By 1927 things were so bad that Dressler was considering moving to Paris and opening a hotel for Americans. As Time Magazine later reported, "her closest friend, a Manhattan astrologer named Nella Webb, persuaded her to wait, predicted that she would enjoy "seven fat years" beginning Jan. 17, 1927. On Jan. 17, director Allan Dwan telephoned Marie Dressler, offered her a role in a picture he was about to make in Florida. Reluctantly - because she suspected that the producers who remembered her would think she was superannuated - Marie Dressler took the job."
Dressler was put under contract to MGM, whose head of production, fellow Canadian Louis B. Mayer, had long been an admirer. Her first film turned out to be a disaster. At first The Callahans and the Murphys (1927) was a hit until it played to mostly Irish audiences who took offense and rioted in the theaters. The film was quickly pulled and no copies are known to exist. She had better luck in her subsequent films teamed with Polly Moran, Dangerous Females (1929) and Reducing (1931). The turning point for Marie Dressler was the English language version of Anna Christie (1930) starring Greta Garbo. Director Clarence Brown gave her the role because he remembered that Lon Chaney once told him she was the greatest character actress in America. Dressler's performance as drunken bag lady Marthy Owens created a sensation. When the role made her a star all over again, she said "They make you a star and then you starve. All I want is a small part to come in and upset the plot." MGM preferred to make her a leading lady and quickly put her into similar roles where she played a poor but feisty woman. Min and Bill (1930) opposite Wallace Beery earned her an Academy Award as Best Actress.
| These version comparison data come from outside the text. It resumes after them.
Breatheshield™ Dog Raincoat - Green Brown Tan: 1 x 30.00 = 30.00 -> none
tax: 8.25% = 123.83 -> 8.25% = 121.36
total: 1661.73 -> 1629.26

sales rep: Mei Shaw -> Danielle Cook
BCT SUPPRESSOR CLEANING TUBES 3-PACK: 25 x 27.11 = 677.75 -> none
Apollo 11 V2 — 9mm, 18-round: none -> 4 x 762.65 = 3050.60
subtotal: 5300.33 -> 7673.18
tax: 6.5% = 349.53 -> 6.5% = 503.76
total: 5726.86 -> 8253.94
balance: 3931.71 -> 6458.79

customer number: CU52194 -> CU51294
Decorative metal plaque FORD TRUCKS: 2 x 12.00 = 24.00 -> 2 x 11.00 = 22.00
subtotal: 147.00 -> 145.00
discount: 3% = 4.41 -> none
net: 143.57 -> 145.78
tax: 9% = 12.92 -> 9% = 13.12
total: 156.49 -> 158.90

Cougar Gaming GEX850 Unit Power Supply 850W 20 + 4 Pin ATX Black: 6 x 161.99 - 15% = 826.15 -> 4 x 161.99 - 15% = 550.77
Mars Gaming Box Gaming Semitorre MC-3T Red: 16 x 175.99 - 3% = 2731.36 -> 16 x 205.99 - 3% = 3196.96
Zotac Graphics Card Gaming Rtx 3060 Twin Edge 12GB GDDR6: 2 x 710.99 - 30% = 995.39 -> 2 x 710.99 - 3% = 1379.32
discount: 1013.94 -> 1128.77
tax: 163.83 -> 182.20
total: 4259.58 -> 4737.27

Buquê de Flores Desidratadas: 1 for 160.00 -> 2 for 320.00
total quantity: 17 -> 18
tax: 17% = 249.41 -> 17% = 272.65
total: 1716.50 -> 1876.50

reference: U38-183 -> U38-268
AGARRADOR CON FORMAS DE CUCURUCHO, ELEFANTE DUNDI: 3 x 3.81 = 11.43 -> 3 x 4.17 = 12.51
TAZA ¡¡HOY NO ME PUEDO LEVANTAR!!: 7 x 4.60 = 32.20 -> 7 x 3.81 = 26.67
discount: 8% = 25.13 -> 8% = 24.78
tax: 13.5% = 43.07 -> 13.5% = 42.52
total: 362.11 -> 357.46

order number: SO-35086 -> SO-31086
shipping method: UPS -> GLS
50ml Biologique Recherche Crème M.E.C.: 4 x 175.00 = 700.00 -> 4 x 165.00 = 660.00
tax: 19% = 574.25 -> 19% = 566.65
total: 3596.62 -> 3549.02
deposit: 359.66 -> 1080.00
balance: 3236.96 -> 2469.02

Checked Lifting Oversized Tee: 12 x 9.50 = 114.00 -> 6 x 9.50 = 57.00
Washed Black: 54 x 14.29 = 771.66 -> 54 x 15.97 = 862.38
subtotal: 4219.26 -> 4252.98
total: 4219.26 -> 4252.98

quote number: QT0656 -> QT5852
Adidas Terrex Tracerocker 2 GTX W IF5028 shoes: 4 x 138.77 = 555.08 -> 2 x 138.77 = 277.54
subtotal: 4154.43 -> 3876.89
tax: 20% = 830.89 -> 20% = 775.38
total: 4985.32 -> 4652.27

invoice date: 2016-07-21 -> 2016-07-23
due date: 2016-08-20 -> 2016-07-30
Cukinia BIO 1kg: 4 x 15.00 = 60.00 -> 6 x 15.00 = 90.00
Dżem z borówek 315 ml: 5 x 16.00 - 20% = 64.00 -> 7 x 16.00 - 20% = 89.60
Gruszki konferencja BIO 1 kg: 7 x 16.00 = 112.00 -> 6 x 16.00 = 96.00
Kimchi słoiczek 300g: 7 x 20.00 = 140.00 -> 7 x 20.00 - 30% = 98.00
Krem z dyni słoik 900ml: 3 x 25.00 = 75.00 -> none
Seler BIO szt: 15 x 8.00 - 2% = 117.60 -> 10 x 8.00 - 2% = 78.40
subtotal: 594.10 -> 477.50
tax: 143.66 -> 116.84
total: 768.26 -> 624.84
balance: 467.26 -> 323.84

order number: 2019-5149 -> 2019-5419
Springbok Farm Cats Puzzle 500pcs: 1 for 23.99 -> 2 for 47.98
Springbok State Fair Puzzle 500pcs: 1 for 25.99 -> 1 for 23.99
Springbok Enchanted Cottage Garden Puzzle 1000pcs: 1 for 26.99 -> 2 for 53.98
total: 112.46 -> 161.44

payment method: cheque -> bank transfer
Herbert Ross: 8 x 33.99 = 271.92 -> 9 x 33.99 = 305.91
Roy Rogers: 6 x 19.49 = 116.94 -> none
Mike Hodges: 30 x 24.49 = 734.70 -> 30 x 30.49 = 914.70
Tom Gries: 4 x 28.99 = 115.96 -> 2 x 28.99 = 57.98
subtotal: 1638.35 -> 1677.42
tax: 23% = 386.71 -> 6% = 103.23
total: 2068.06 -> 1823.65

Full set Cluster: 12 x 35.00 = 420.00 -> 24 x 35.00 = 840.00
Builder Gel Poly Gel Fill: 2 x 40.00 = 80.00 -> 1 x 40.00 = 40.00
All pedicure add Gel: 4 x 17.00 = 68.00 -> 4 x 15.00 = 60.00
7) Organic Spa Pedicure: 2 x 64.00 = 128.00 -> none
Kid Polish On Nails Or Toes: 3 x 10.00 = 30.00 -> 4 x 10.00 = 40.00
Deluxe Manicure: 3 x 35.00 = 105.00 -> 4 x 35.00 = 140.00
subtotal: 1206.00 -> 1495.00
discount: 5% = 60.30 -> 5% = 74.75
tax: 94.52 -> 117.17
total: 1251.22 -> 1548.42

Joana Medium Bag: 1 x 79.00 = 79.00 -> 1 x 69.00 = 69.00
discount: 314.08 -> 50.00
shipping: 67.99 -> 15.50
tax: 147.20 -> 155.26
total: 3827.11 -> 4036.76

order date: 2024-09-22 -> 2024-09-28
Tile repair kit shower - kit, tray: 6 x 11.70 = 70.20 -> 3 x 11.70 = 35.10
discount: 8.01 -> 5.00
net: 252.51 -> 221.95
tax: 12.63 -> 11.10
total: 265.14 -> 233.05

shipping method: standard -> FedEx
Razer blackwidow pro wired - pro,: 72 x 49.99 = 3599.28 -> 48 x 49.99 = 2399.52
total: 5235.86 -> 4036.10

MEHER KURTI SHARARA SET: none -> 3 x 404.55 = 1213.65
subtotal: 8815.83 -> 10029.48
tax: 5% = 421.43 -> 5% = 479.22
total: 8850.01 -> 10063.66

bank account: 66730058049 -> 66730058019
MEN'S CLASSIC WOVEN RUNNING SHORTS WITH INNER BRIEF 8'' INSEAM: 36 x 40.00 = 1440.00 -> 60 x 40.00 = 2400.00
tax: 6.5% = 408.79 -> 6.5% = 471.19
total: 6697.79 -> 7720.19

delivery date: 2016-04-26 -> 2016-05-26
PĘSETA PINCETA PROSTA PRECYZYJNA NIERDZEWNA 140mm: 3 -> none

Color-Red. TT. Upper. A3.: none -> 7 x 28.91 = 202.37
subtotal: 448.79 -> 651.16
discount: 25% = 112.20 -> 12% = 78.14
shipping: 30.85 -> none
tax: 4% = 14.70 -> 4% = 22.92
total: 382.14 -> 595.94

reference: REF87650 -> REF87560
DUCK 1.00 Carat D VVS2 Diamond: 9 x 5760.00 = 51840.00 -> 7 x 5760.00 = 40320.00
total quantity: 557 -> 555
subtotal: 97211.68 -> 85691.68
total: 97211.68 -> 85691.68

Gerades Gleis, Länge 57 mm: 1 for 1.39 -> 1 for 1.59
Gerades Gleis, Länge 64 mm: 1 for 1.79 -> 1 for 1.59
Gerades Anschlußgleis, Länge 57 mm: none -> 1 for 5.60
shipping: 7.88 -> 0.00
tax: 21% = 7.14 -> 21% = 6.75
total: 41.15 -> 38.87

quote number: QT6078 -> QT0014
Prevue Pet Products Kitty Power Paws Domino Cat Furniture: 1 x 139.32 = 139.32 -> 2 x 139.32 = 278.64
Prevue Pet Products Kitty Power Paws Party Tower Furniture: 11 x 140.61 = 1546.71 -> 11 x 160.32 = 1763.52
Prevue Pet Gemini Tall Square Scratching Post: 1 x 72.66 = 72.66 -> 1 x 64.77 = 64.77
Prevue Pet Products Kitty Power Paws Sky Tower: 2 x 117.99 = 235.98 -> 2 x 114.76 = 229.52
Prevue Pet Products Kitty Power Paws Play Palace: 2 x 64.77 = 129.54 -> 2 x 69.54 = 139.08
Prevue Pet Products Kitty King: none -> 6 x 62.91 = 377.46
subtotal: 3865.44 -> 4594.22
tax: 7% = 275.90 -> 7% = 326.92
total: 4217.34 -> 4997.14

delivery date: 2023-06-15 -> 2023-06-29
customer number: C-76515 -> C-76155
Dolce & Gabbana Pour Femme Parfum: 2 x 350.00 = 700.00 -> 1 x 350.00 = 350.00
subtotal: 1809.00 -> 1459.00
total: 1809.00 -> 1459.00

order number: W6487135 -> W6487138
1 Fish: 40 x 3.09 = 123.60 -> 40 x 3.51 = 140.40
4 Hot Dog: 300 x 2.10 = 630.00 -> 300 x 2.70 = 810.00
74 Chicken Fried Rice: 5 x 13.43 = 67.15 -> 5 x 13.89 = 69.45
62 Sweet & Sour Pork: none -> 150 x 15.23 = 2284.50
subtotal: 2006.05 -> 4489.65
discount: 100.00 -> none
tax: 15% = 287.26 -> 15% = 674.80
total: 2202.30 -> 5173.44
For three years Dressler was listed as the number one box office attraction by film exhibitors despite her age and her looks. The answer lay in her personality. In an article with Photoplay she said that personality was more important than looks. When she attended parties she would be surrounded by people while more attractive women stood on the sidelines because she took the time to be interesting and to be interested in other people. Mayer called her "the most adored person ever to set foot in the Metro-Goldwyn-Mayer studio", and Dressler was the confidante of many in Hollywood, including Jean Harlow. That warmth came through in her films.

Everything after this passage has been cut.